Exercise aim: How many of the lines in the material underneath include the string "left"? State the number only.

Information supplied:

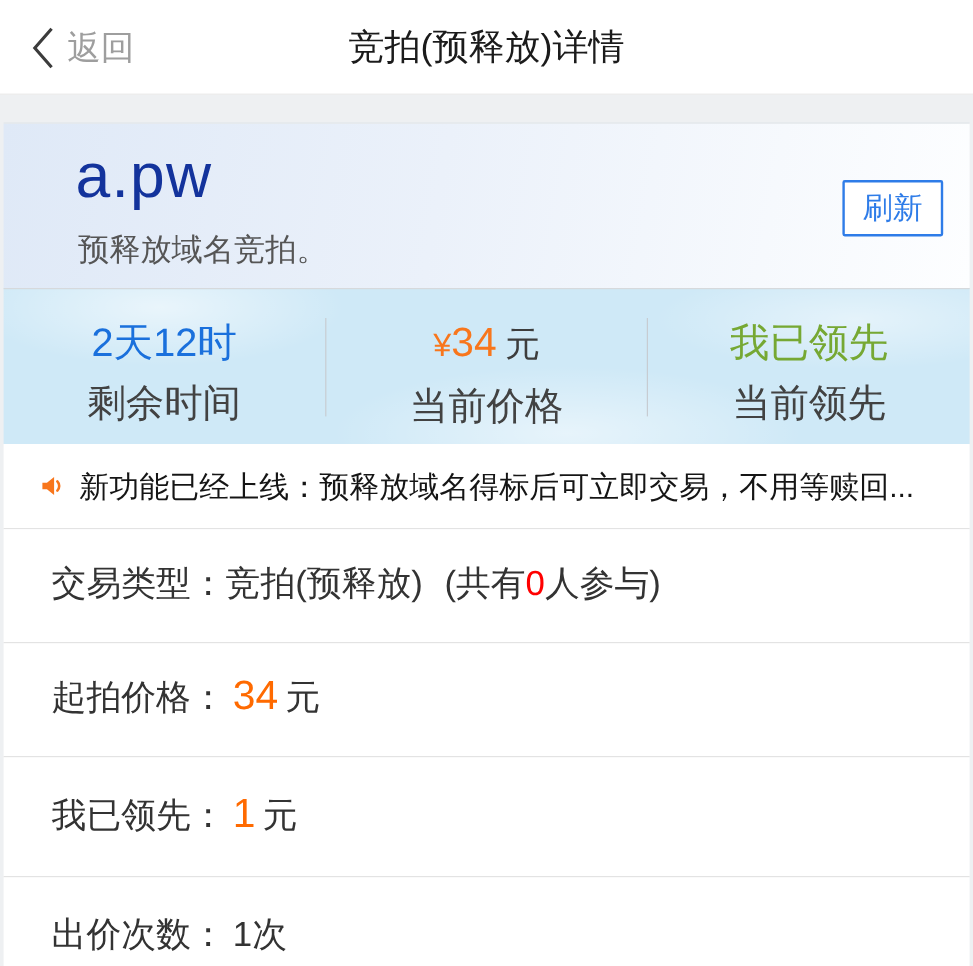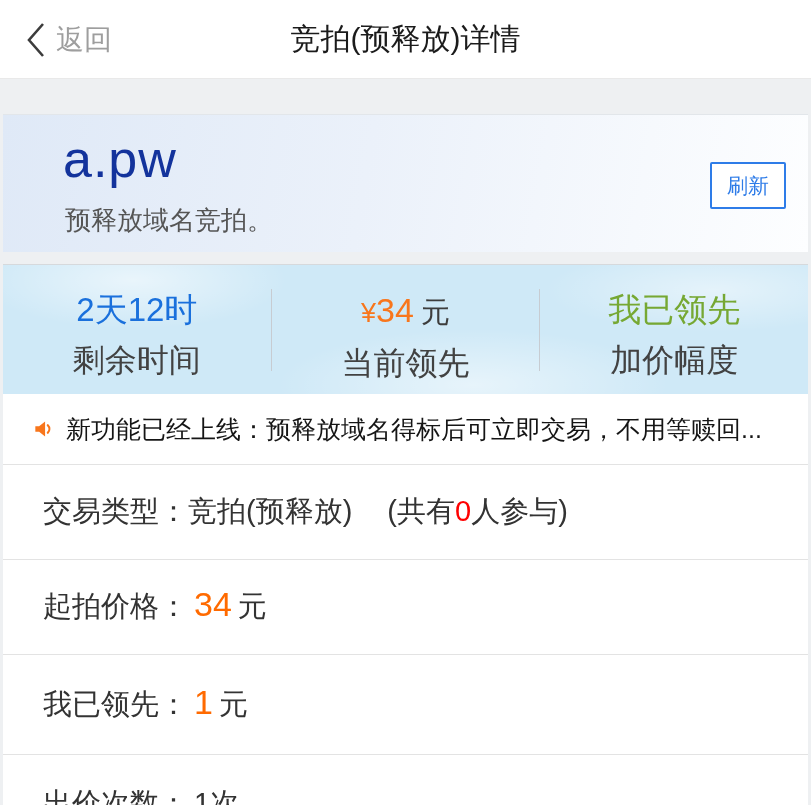--- a/index.html
+++ b/index.html
@@ -22,40 +22,40 @@
   .back-label { font-size:28px; color:#9e9e9e; margin-left:10px; }
   .header-title {
     position:absolute; left:0; right:0; top:0; height:79px;
     display:flex; align-items:center; justify-content:center;
     font-size:30px; color:#1b1b1b;
   }
   
   .gap { height:23px; }
   
   .card {
-    position:relative; margin:12px 3px; height:138px;
+    position:relative; margin:0 3px; height:138px;
     background:linear-gradient(100deg,#dfe9f7 0%,#ebf1fa 45%,#fdfeff 100%);
     border-top:1px solid #e2e6ea;
   }
   .domain {
     position:absolute; left:60px; top:14px;
     font-size:52px; color:#13339c; letter-spacing:1px;
   }
   .card-sub {
     position:absolute; left:62px; top:88px;
     font-size:26px; color:#555;
   }
   .card-buttons {
     position:absolute; right:22px; top:47px;
     display:flex;
   }
   .btn {
     height:47px; display:flex; align-items:center;
     background:#fff; border:2px solid #2e7ce8; border-radius:2px;
-    color:#2e7ce8; font-size:21px; padding:0 15px; margin-left:18px;
+    color:#2e7ce8; font-size:25px; padding:0 15px; margin-left:18px;
     cursor:pointer;
   }
   
   .stats {
     margin:0 3px; height:130px;
     border-top:1px solid #d6d9dc;
     background-color:#cfe9f7;
     background-image:
       radial-gradient(ellipse 220px 70px at 130px 15px, rgba(255,255,255,.55), rgba(255,255,255,0) 70%),
       radial-gradient(ellipse 280px 80px at 470px 120px, rgba(255,255,255,.5), rgba(255,255,255,0) 70%),
@@ -86,21 +86,21 @@
   .drow {
     height:95px; line-height:93px;
     border-bottom:1px solid #e3e3e3;
     padding-left:40px; font-size:29px; color:#333;
     white-space:nowrap;
   }
   .drow span { line-height:1; }
   .drow-tall { height:100px; line-height:98px; }
   .drow-last { height:110px; line-height:96px; border-bottom:none; }
   .num-orange { color:#ff6a00; font-size:34px; margin:0 6px; }
-  .extra-group { margin-left:35px; }
+  .extra-group { margin-left:18px; }
   .red-num { color:#f00; }
   .val-gap { margin-left:6px; }
 </style>
 </head>
 <body>
 
 <div class="header">
   <div class="back">
     <svg width="20" height="36" viewBox="0 0 20 36">
       <polyline points="17,2 3,18 17,34" fill="none" stroke="#3c3c3c" stroke-width="2.6"></polyline>
@@ -123,26 +123,26 @@
 <div class="stats">
   <div class="stat">
     <div class="stat-value c-blue">2天12时</div>
     <div class="stat-label">剩余时间</div>
   </div>
   <div class="vsep"></div>
   <div class="stat">
     <div class="stat-value">
       <span class="yen c-orange">¥</span><span class="price-num c-orange">34</span><span class="price-unit">元</span>
     </div>
-    <div class="stat-label">当前领先</div>
+    <div class="stat-label">当前价格</div>
   </div>
   <div class="vsep"></div>
   <div class="stat">
     <div class="stat-value c-green">我已领先</div>
-    <div class="stat-label">加价幅度</div>
+    <div class="stat-label">当前领先</div>
   </div>
 </div>
 
 <div class="notice">
   <svg width="26" height="26" viewBox="0 0 24 24">
     <path d="M4 9.5v5h3.5L13 19V5L7.5 9.5H4z" fill="#f8761c"></path>
     <path d="M15.5 8.5a5 5 0 0 1 0 7" stroke="#f8761c" stroke-width="2" fill="none" stroke-linecap="round"></path>
   </svg>
   <span class="notice-text">新功能已经上线：预释放域名得标后可立即交易，不用等赎回...</span>
 </div>

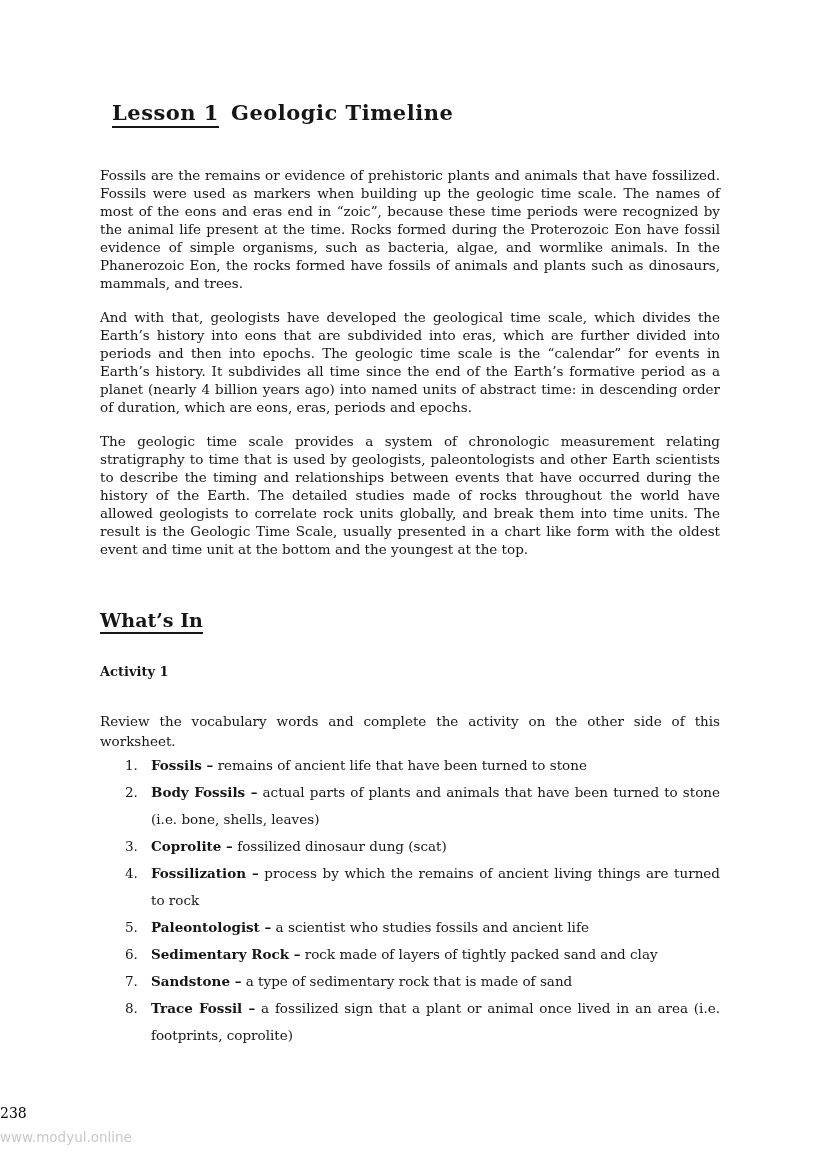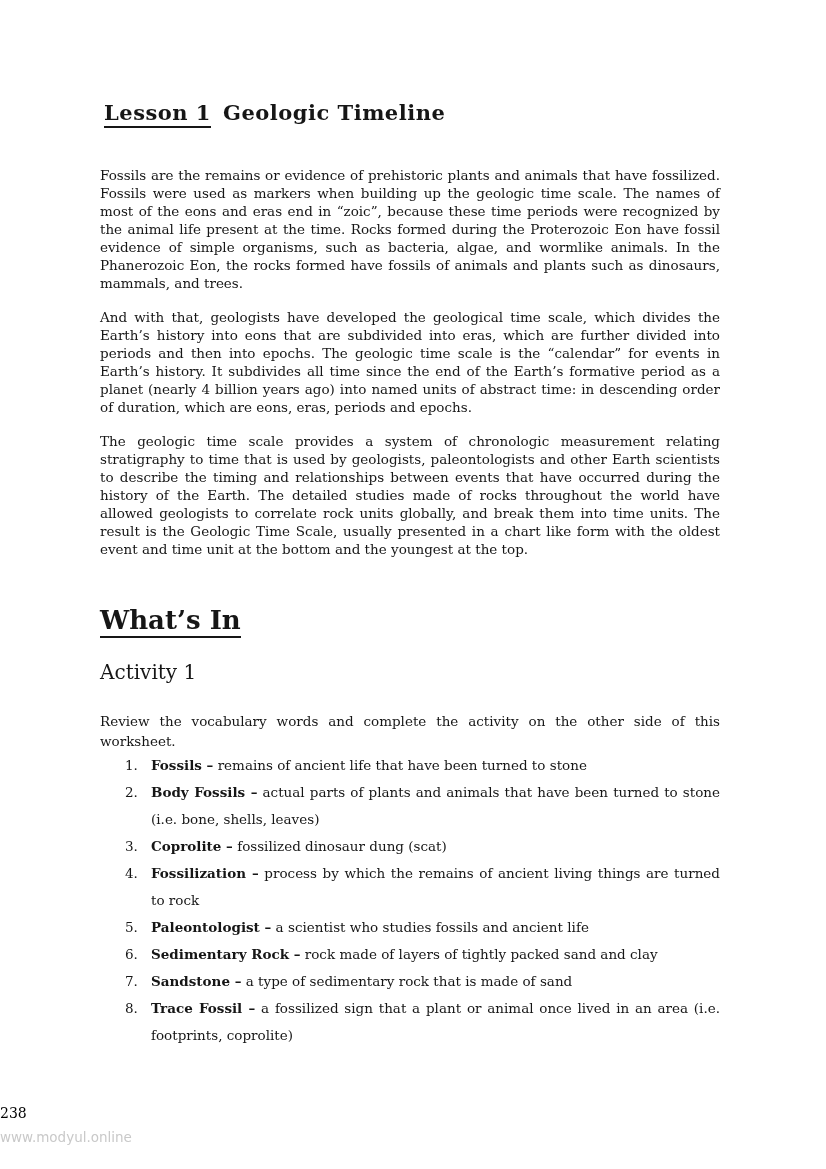--- a/index.html
+++ b/index.html
@@ -15,46 +15,46 @@
     position: relative;
     width: 826px;
     height: 1169px;
     padding: 100px 106px 0 100px;
   }
   h1.title {
     font-size: 21px;
     font-weight: bold;
     line-height: 26px;
     letter-spacing: 0.5px;
-    margin: 0 0 40px 4px;
+    margin: 0 0 40px 12px;
   }
   h1.title .u {
     border-bottom: 2.5px solid #161616;
     padding-bottom: 1px;
     margin-right: 12px;
   }
   p.body-par {
     font-size: 13.5px;
     line-height: 18px;
     text-align: justify;
     margin: 16px 0 9px 0;
   }
   h2.section {
-    font-size: 26px;
+    font-size: 19px;
     font-weight: bold;
     margin: 50px 0 0 0;
     line-height: 25px;
   }
   h2.section .u {
     border-bottom: 2.5px solid #161616;
     padding-bottom: 1px;
   }
   h3.activity {
-    font-size: 20px;
-    font-weight: normal;
+    font-size: 13px;
+    font-weight: bold;
     margin: 28px 0 0 0;
     line-height: 22px;
   }
   p.intro {
     font-size: 13.5px;
     line-height: 20px;
     text-align: justify;
     margin: 28px 0 0 0;
   }
   ol.vocab {

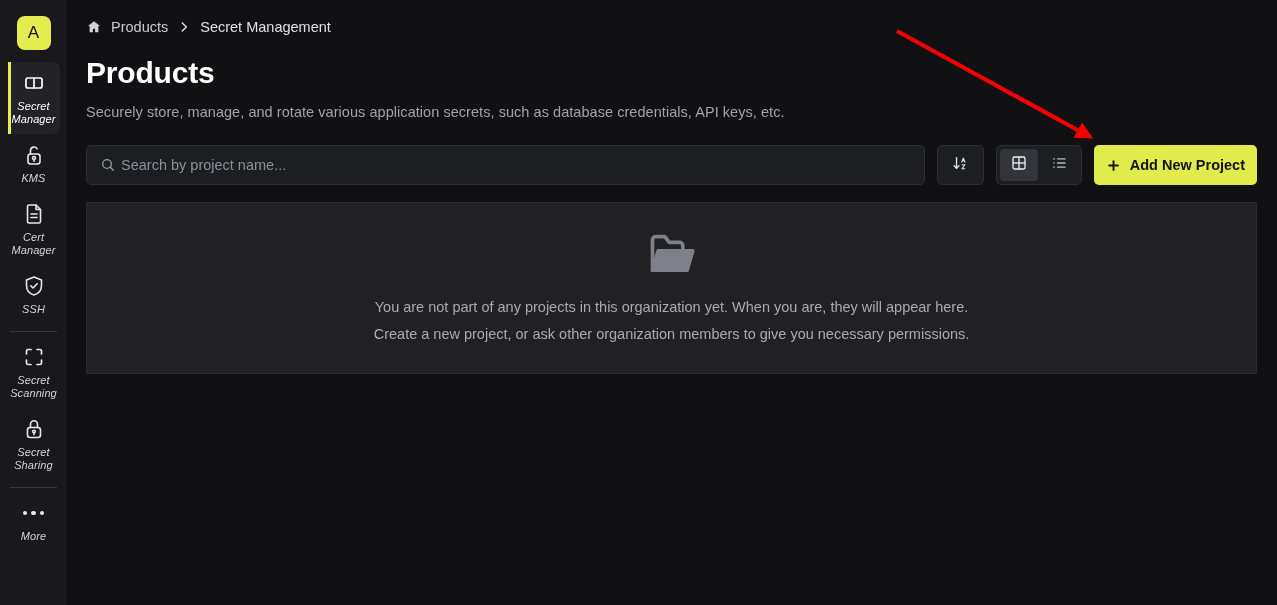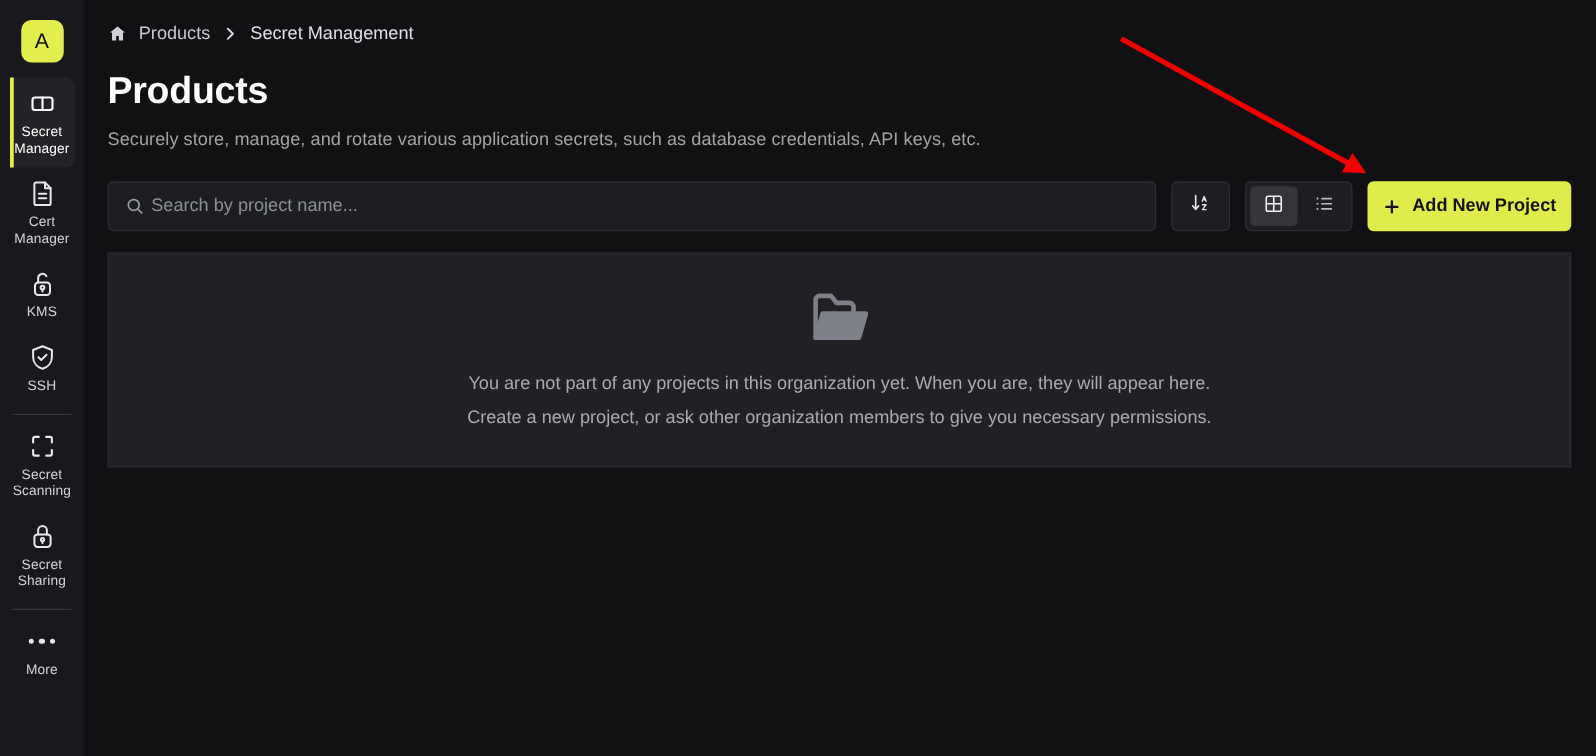--- a/index.html
+++ b/index.html
@@ -24,21 +24,21 @@
     background: #e3ee4e; border-radius: 8px;
     display: flex; align-items: center; justify-content: center;
     color: #101013; font-size: 17px; font-weight: 400;
     font-family: "Liberation Sans", sans-serif;
     cursor: pointer;
   }
   .nav { width: 67px; margin-top: 12px; display: flex; flex-direction: column; align-items: center; }
   .nav-item {
     width: 52px; padding: 9px 2px 8px 2px;
     display: flex; flex-direction: column; align-items: center; gap: 5px;
-    color: #c5c6cb; cursor: pointer; position: relative;
+    color: #c5c6cb; cursor: pointer; position: relative; font-style: italic;
   }
   .nav-item .lbl {
     font-size: 11px; line-height: 13px; text-align: center;
     color: #d2d3d8; letter-spacing: .1px;
   }
   .nav-item.active {
     background: #232327;
     border-top-right-radius: 7px; border-bottom-right-radius: 7px;
   }
   .nav-item.active::before {
@@ -141,39 +141,39 @@
             <rect x="4" y="7" width="16" height="10" rx="2"></rect>
             <line x1="12" y1="7" x2="12" y2="17"></line>
           </svg>
         </span>
         <span class="lbl">Secret Manager</span>
       </div>
 
       <div class="nav-item">
         <span class="nav-icon-wrap">
           <svg class="nav-icon" viewBox="0 0 24 24" fill="none" stroke="currentColor" stroke-width="1.6" stroke-linecap="round" stroke-linejoin="round">
+            <rect x="6" y="11" width="12" height="10" rx="2.5"></rect>
+            <path d="M8.5 11V7.5a3.5 3.5 0 0 1 6.6-1.6"></path>
+            <circle cx="12" cy="15" r="1.5"></circle>
+            <line x1="12" y1="16.5" x2="12" y2="18.2"></line>
+          </svg>
+        </span>
+        <span class="lbl">KMS</span>
+      </div>
+
+      <div class="nav-item">
+        <span class="nav-icon-wrap">
+          <svg class="nav-icon" viewBox="0 0 24 24" fill="none" stroke="currentColor" stroke-width="1.6" stroke-linecap="round" stroke-linejoin="round">
             <path d="M14 3H7a1.5 1.5 0 0 0-1.5 1.5v15A1.5 1.5 0 0 0 7 21h10a1.5 1.5 0 0 0 1.5-1.5V7.5z"></path>
             <path d="M14 3v4.5h4.5"></path>
             <line x1="9" y1="12" x2="15" y2="12"></line>
             <line x1="9" y1="15.5" x2="15" y2="15.5"></line>
           </svg>
         </span>
         <span class="lbl">Cert Manager</span>
-      </div>
-
-      <div class="nav-item">
-        <span class="nav-icon-wrap">
-          <svg class="nav-icon" viewBox="0 0 24 24" fill="none" stroke="currentColor" stroke-width="1.6" stroke-linecap="round" stroke-linejoin="round">
-            <rect x="6" y="11" width="12" height="10" rx="2.5"></rect>
-            <path d="M8.5 11V7.5a3.5 3.5 0 0 1 6.6-1.6"></path>
-            <circle cx="12" cy="15" r="1.5"></circle>
-            <line x1="12" y1="16.5" x2="12" y2="18.2"></line>
-          </svg>
-        </span>
-        <span class="lbl">KMS</span>
       </div>
 
       <div class="nav-item">
         <span class="nav-icon-wrap">
           <svg class="nav-icon" viewBox="0 0 24 24" fill="none" stroke="currentColor" stroke-width="1.6" stroke-linecap="round" stroke-linejoin="round">
             <path d="M12 3l7.5 3v5.5c0 4.6-3.1 8.2-7.5 9.5-4.4-1.3-7.5-4.9-7.5-9.5V6z"></path>
             <path d="M8.8 11.8l2.2 2.2 4.2-4.2"></path>
           </svg>
         </span>
         <span class="lbl">SSH</span>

Task response: 10